Figure 2. Données choisies sur la toxicité de l'aluminium total en eau douce.
Données choisies sur la toxicité de l'aluminium total en eau douce.

Mise en oeuvre

On note, au niveau du lieu dans la plupart des provinces géologiques, qu'il n'existe proportionnellement que quelques endroits où les concentrations de fond de Altot sont inférieures à 61 μg-L-1. Pour ces lieux, lorsqu'ils sont jugés sensibles du point de vue écologique, une concentration de fond pourrait être utilisée comme valeur objective propre à ces lieux. Bien que les concentrations naturelles puissent avoir un effet nocif pour certains organismes, les options de gestion justifiables devraient tenir compte de l'apport des processus naturels afin de mettre l'accent sur les lieux et les substances chimiques qui subissent surtout les effets des activités humaines.

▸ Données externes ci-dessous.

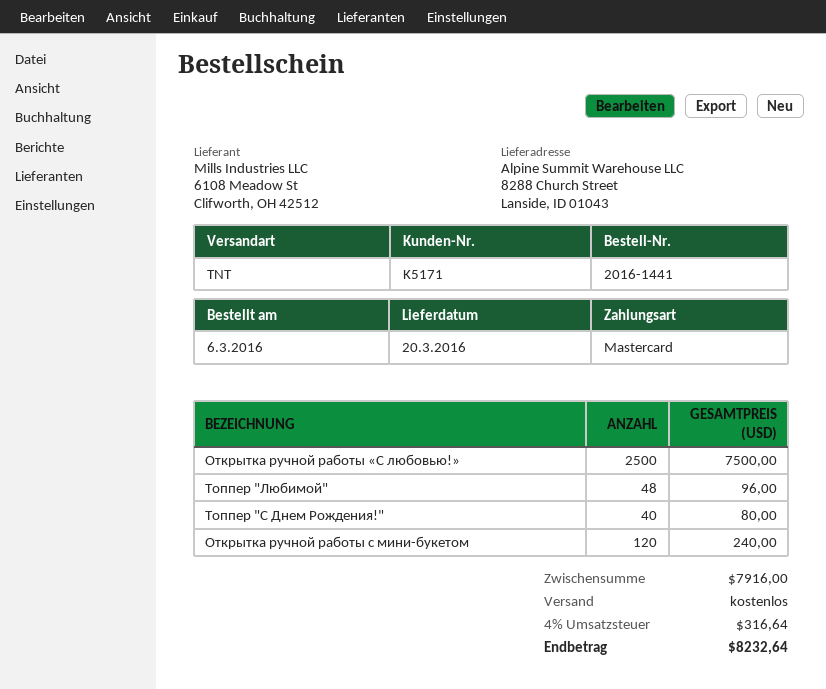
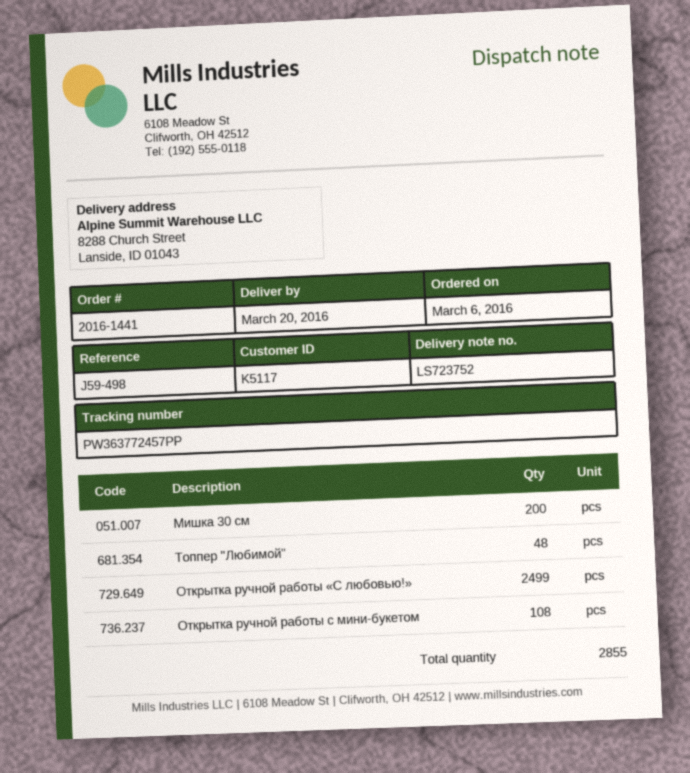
customer number: K5171 -> K5117
Открытка ручной работы «С любовью!»: 2500 -> 2499
Топпер "С Днем Рождения!": 40 -> none
Открытка ручной работы с мини-букетом: 120 -> 108
Мишка 30 см: none -> 200

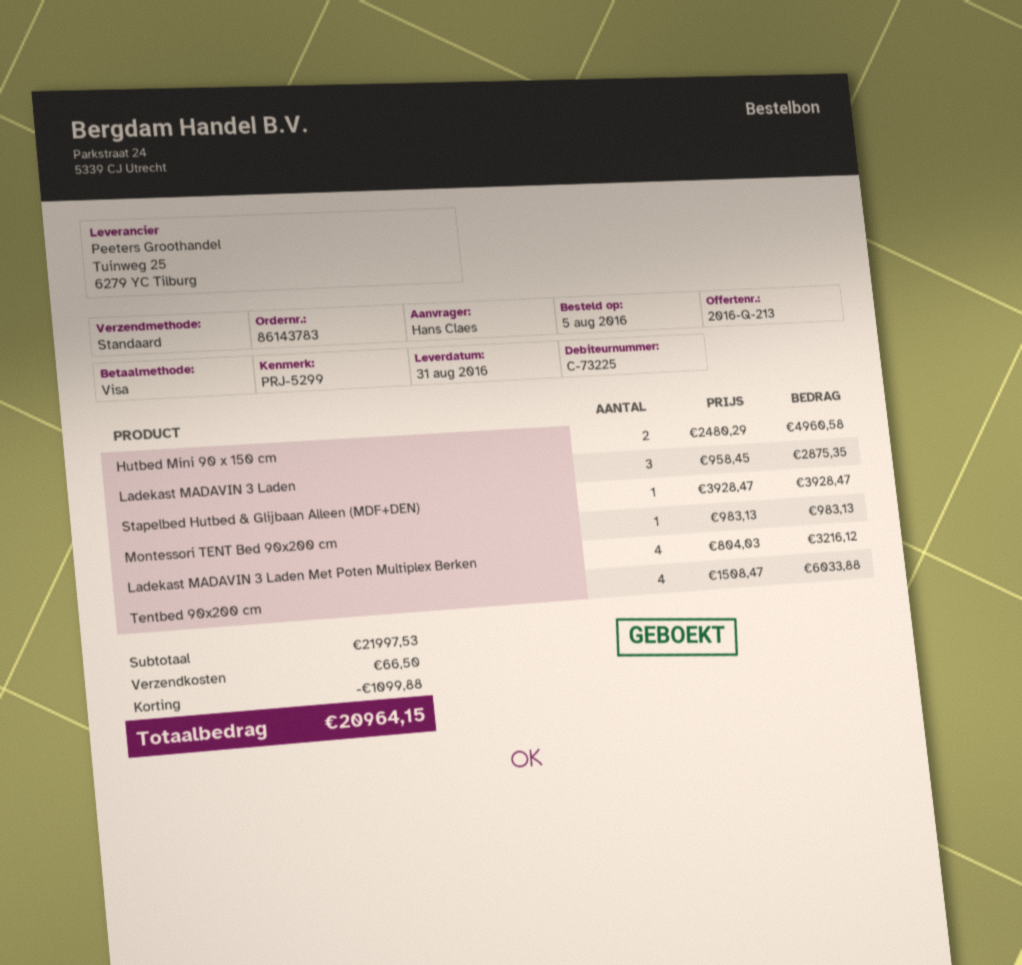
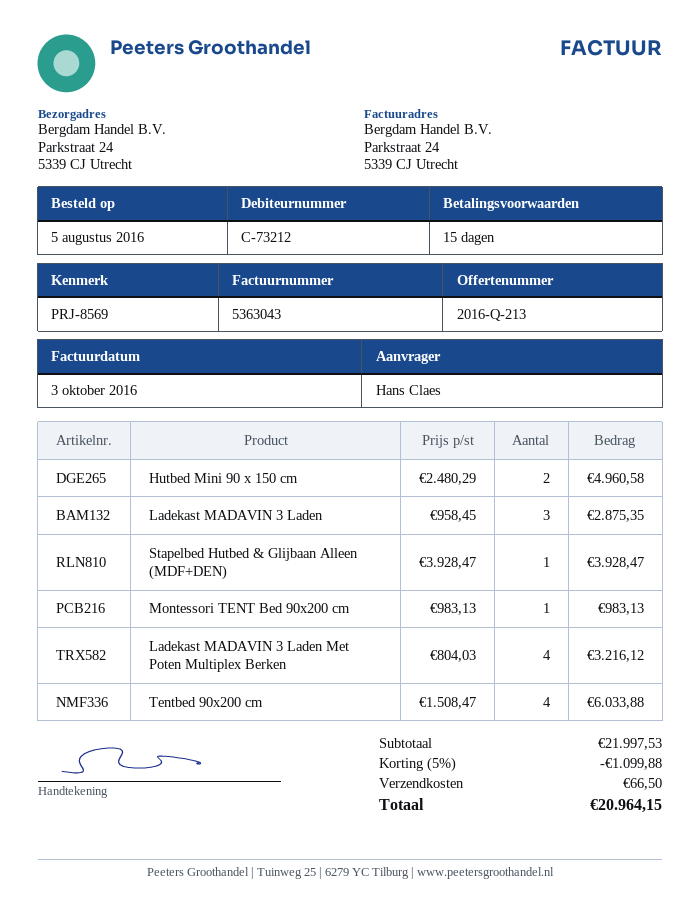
customer number: C-73225 -> C-73212
reference: PRJ-5299 -> PRJ-8569

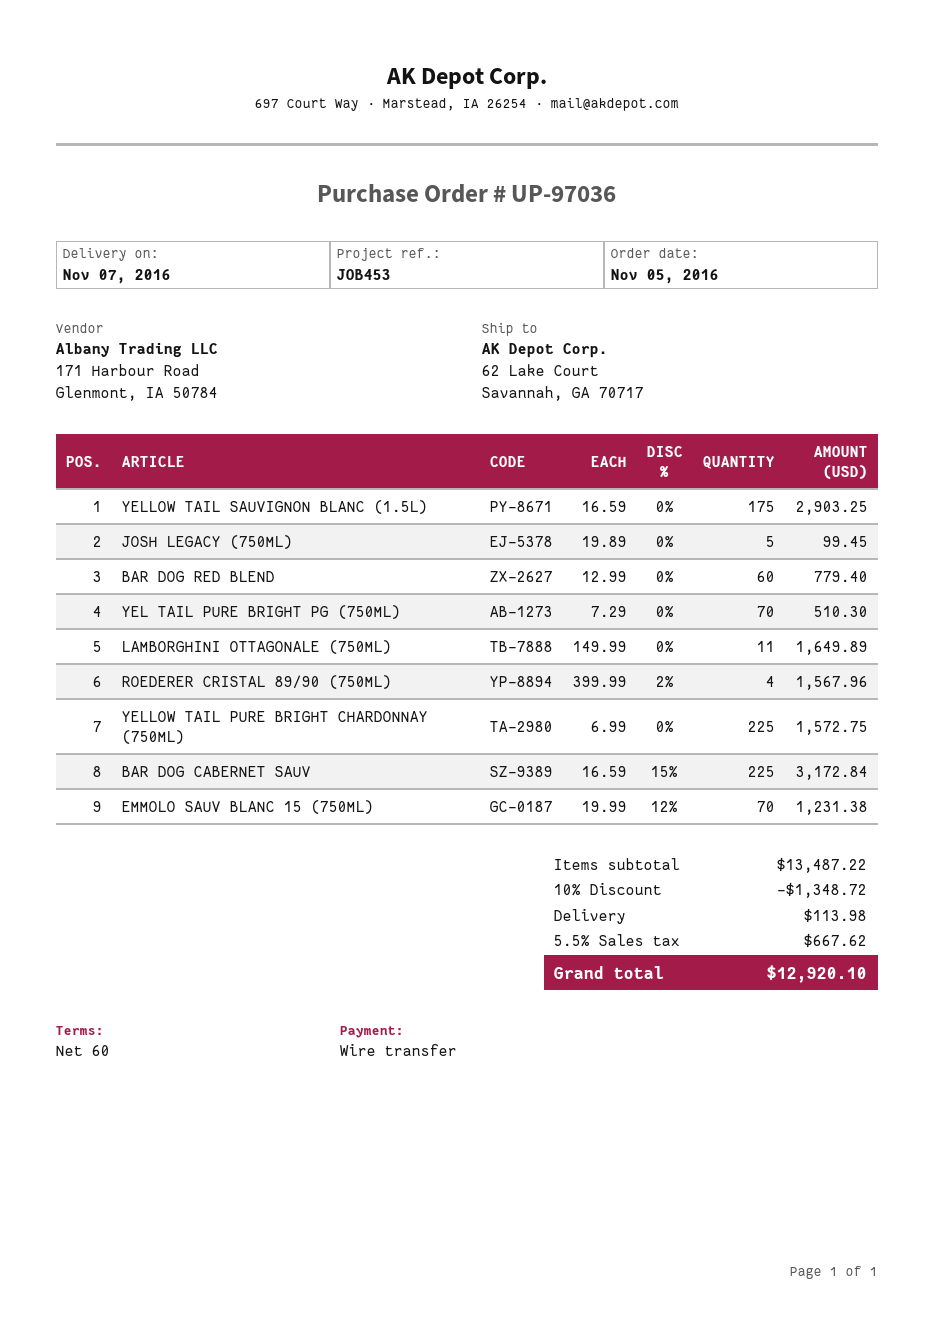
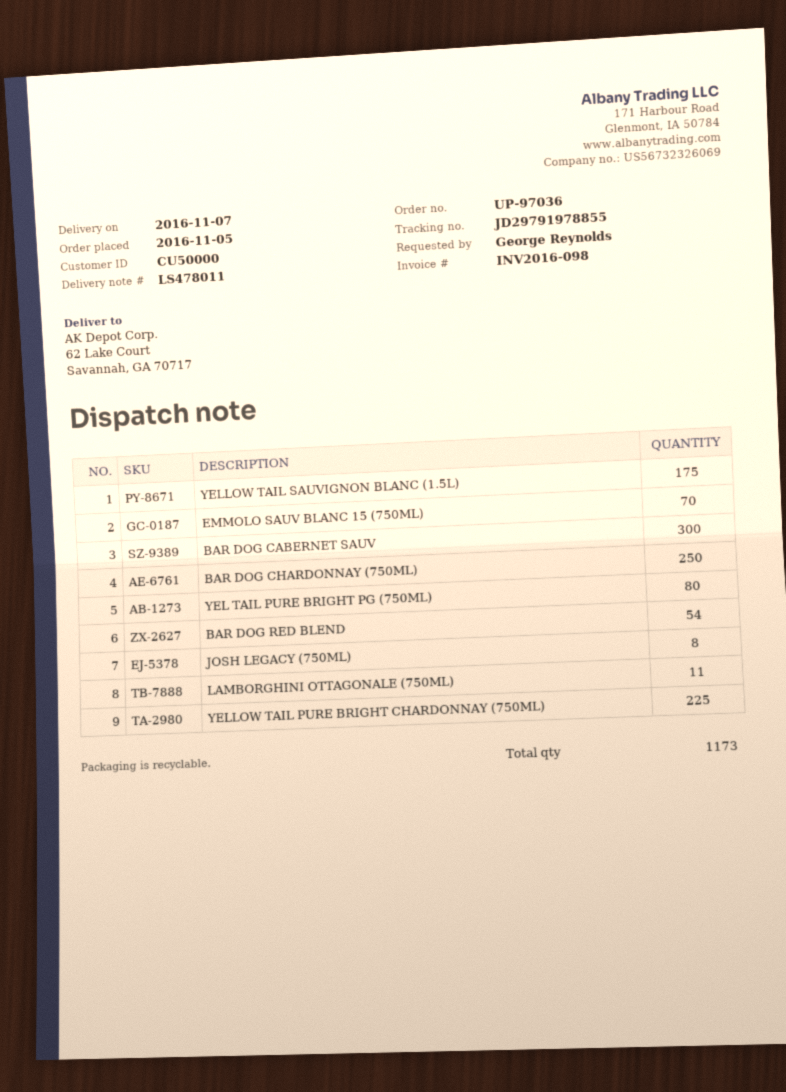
JOSH LEGACY (750ML): 5 -> 8
BAR DOG RED BLEND: 60 -> 54
YEL TAIL PURE BRIGHT PG (750ML): 70 -> 80
ROEDERER CRISTAL 89/90 (750ML): 4 -> none
BAR DOG CABERNET SAUV: 225 -> 300
BAR DOG CHARDONNAY (750ML): none -> 250

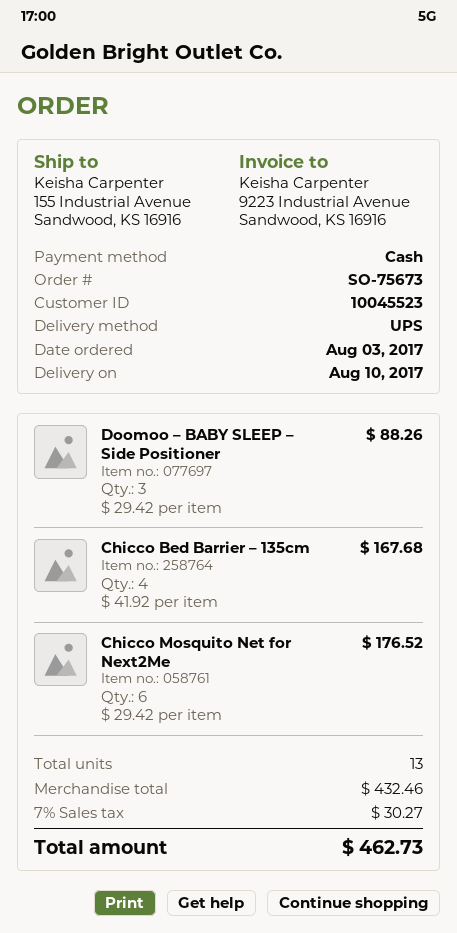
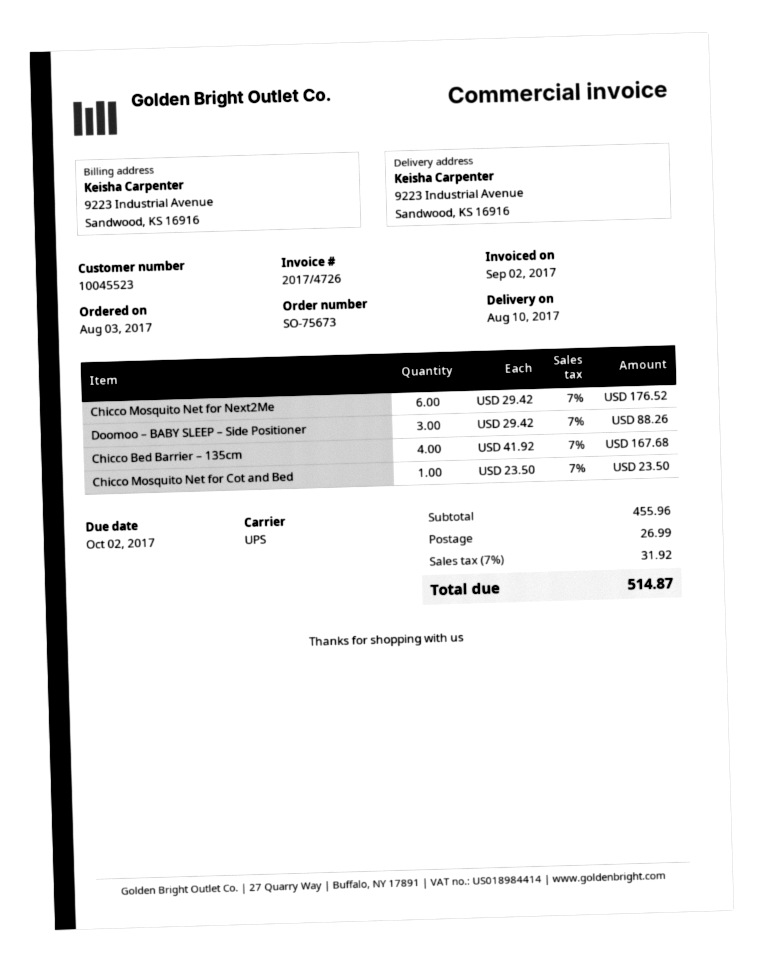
ship to: 155 Industrial Avenue, Sandwood, KS 16916 -> 9223 Industrial Avenue, Sandwood, KS 16916
Chicco Mosquito Net for Cot and Bed: none -> 1 x 23.50 = 23.50
subtotal: 432.46 -> 455.96
shipping: none -> 26.99
tax: 7% = 30.27 -> 7% = 31.92
total: 462.73 -> 514.87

Il existe dans l'environnement canadien des situations où le pH et les concentrations de COD débordent des gammes présentées dans le tableau 2 et, par ailleurs, la recommandation pour la qualité des eaux concernant le pH fait état d'une gamme de 6,5 à 9,0 (CCME, 1999). Parkhurst (1987) n'a cependant pas traité de pH supérieurs à 6,5 ou de concentrations de COD supérieures à 10 mg-L-1. Il est donc recommandé que l'on applique la recommandation pour l'aluminium total la plus prudente qui se rapproche le plus des conditions de pH et de COD du plan d'eau d'intérêt (74 μg-L-1). Les utilisateurs de la recommandation devraient aussi être conscients du fait qu'une augmentation rapide du pH, notamment dans les zones de mélange, peut donner lieu à une précipitation de l'aluminium qui se retrouve alors en solution sursaturée et peut présenter une létalité aiguë pour la vie aquatique.

Il est recommandé que le choix d'une recommandation, pour le Alim ou le Altot, soit fondé sur les objectifs de gestion et le meilleur jugement professionnel s'appliquant dans chaque cas. La recommandation pour le Alim tient compte d'un facteur de sécurité et est fondée sur la fraction toxique présumée tandis que celle pour le Altot est d'ordre plus pratique, prend en compte les concentrations de fond et peut donc s'avérer plus utile pour les conditions où il n'y a pas équilibre. En outre, il pourra s'avérer nécessaire d'évaluer de façon spécifique au lieu les lacs de faible pH à eau fortement colorée (lacs dystrophes). Les autorités pourront opter pour l'élaboration d'objectifs de qualité de l'eau particuliers au lieu, comme cela est mentionné dans le protocole du CCME de 1991.

Les recommandations établissent une norme élevée pour la protection de la vie aquatique dans tout le Canada. Leur application peut exiger de tenir compte des conditions locales. Elles peuvent faire l'objet de mises à jour à mesure que de nouveaux renseignements sont obtenus.